For deliveries to markets that are not within the primary path and direction of flow, such rate shall not apply, and Shipper shall pay the maximum applicable Reservation Charge pursuant to Transporter’s FERC Gas Tariff, plus the applicable commodity charge pursuant to Transporter’s FERC Gas Tariff. The above rates are exclusive of any applicable surcharges, such as the Federal Energy Regulatory Commission Annual Charge Adjustment or the Gas Research Institute Rate Adjustment. For service within the primary path, Shipper shall not be charged for fuel if such service constitutes a backhaul.

 

The negotiated rates set forth in this Paragraph 1 shall apply only for service under the Service Agreement up to the MDQ of [* * *] Dth per day.

 

2.                          In consideration of the rates set forth in Paragraph 1 above, the applicable rates for service under the Service Agreement during the primary term shall remain as stated in Paragraph 1 above.

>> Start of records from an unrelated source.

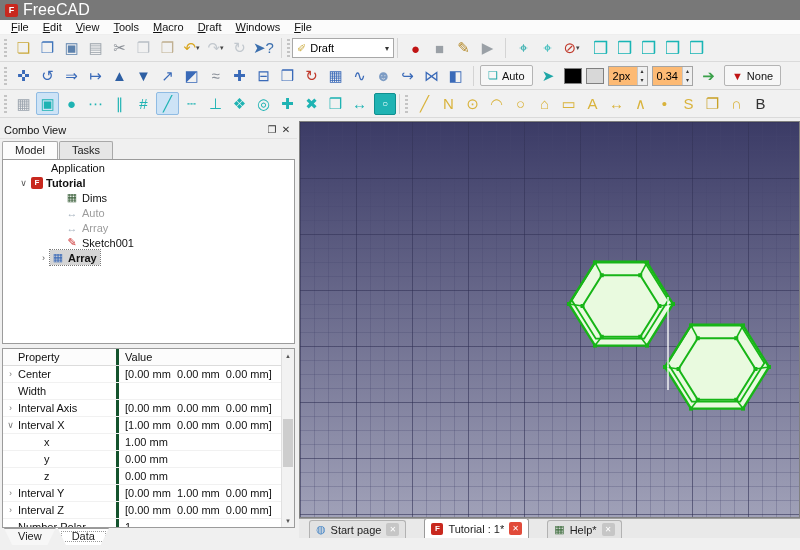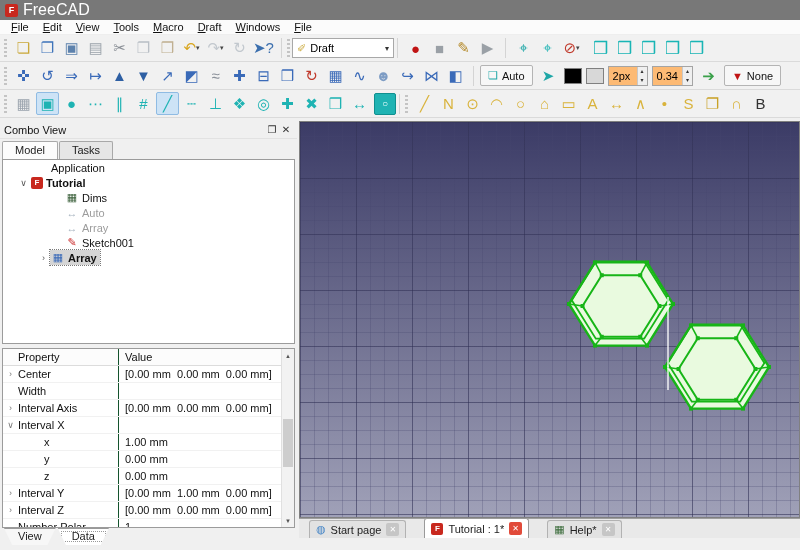--- a/index.html
+++ b/index.html
@@ -62,21 +62,21 @@
   .tree-row.selected .tcontent { background:#d5d5d5; outline:1px dotted #7a7a7a; }
   .ticon { width:14px; text-align:center; font-size:11px; margin-right:3px; flex:none; }
   .ticon.logo { width:12px; height:12px; background:#c8281e; color:#fff; border-radius:2px; font-size:8px; font-weight:bold;
                 display:inline-flex; align-items:center; justify-content:center; }
   .tlab { color:#111; } .tree-row.bold .tlab { font-weight:bold; } .tree-row.dim .tlab { color:#9c9c9c; }
   .splitter { height:4px; }
   .prop-box { flex:1; margin:0 2px; background:#fff; border:1px solid #9b9b9b; overflow:hidden; font-size:11px; position:relative; }
   .prows { margin-right:13px; }
   .prow { display:flex; align-items:stretch; height:17px; border-bottom:1px solid #f1f1f1; }
   .prow.head { background:#fcfcfc; border-bottom:1px solid #dcdcdc; }
-  .pleft { display:flex; align-items:center; width:116px; border-right:1px solid #14532d; flex:none; }
+  .pleft { display:flex; align-items:center; width:116px; border-right:3px solid #14532d; flex:none; }
   .pexp { width:15px; text-align:center; font-size:9px; color:#777; flex:none; }
   .pname { color:#111; white-space:nowrap; }
   .prow.child .pname { padding-left:26px; }
   .pval { flex:1; display:flex; align-items:center; padding-left:6px; color:#111; white-space:pre; overflow:hidden; }
   .pscroll { position:absolute; right:0; top:0; bottom:0; width:13px; background:#f2f2f2; border-left:1px solid #e0e0e0; }
   .pscroll .sarr { height:13px; display:flex; align-items:center; justify-content:center; font-size:6px; color:#555; }
   .pscroll .sarr.down { position:absolute; bottom:0; left:0; right:0; }
   .pscroll .thumb { position:absolute; top:70px; left:1px; right:1px; height:48px; background:#cdcdcd; }
   .bottom-tabs { height:22px; display:flex; padding-left:4px; gap:2px; align-items:flex-start; }
   .btab { font-size:11px; color:#222; background:#f7f7f7; padding:1px 14px 3px;
@@ -517,20 +517,21 @@
                 <span class="pexp">›</span>
                 <span class="pname">Interval Axis</span>
               </span>
               <span class="pval">[0.00 mm  0.00 mm  0.00 mm]</span>
             </div>
             <div class="prow">
               <span class="pleft">
                 <span class="pexp">∨</span>
                 <span class="pname">Interval X</span>
               </span>
+              <span class="pval">[1.00 mm  0.00 mm  0.00 mm]</span>
             </div>
             <div class="prow child">
               <span class="pleft">
                 <span class="pexp"></span>
                 <span class="pname">x</span>
               </span>
               <span class="pval">1.00 mm</span>
             </div>
             <div class="prow child">
               <span class="pleft">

Therefore, pursuant to Section 4.5 of the FT-A Rate Schedule of Transporter’s FERC Gas Tariff, the rates set forth in Paragraph 1 above shall constitute Negotiated Rates. The Negotiated Rates shall replace the otherwise generally applicable maximum recourse rate, rate component, charge or credit in Transporter’s FERC Gas Tariff (“Tariff Rates”), and the Tariff Rates shall not apply to or be available to Shipper for service under the Service Agreement during the primary term (to the extent that such Tariff Rates are inconsistent with the rates set forth in Paragraph 1 above), notwithstanding any adjustments to such generally applicable maximum recourse rate, rate component, charge or credit which may become effective during the primary term.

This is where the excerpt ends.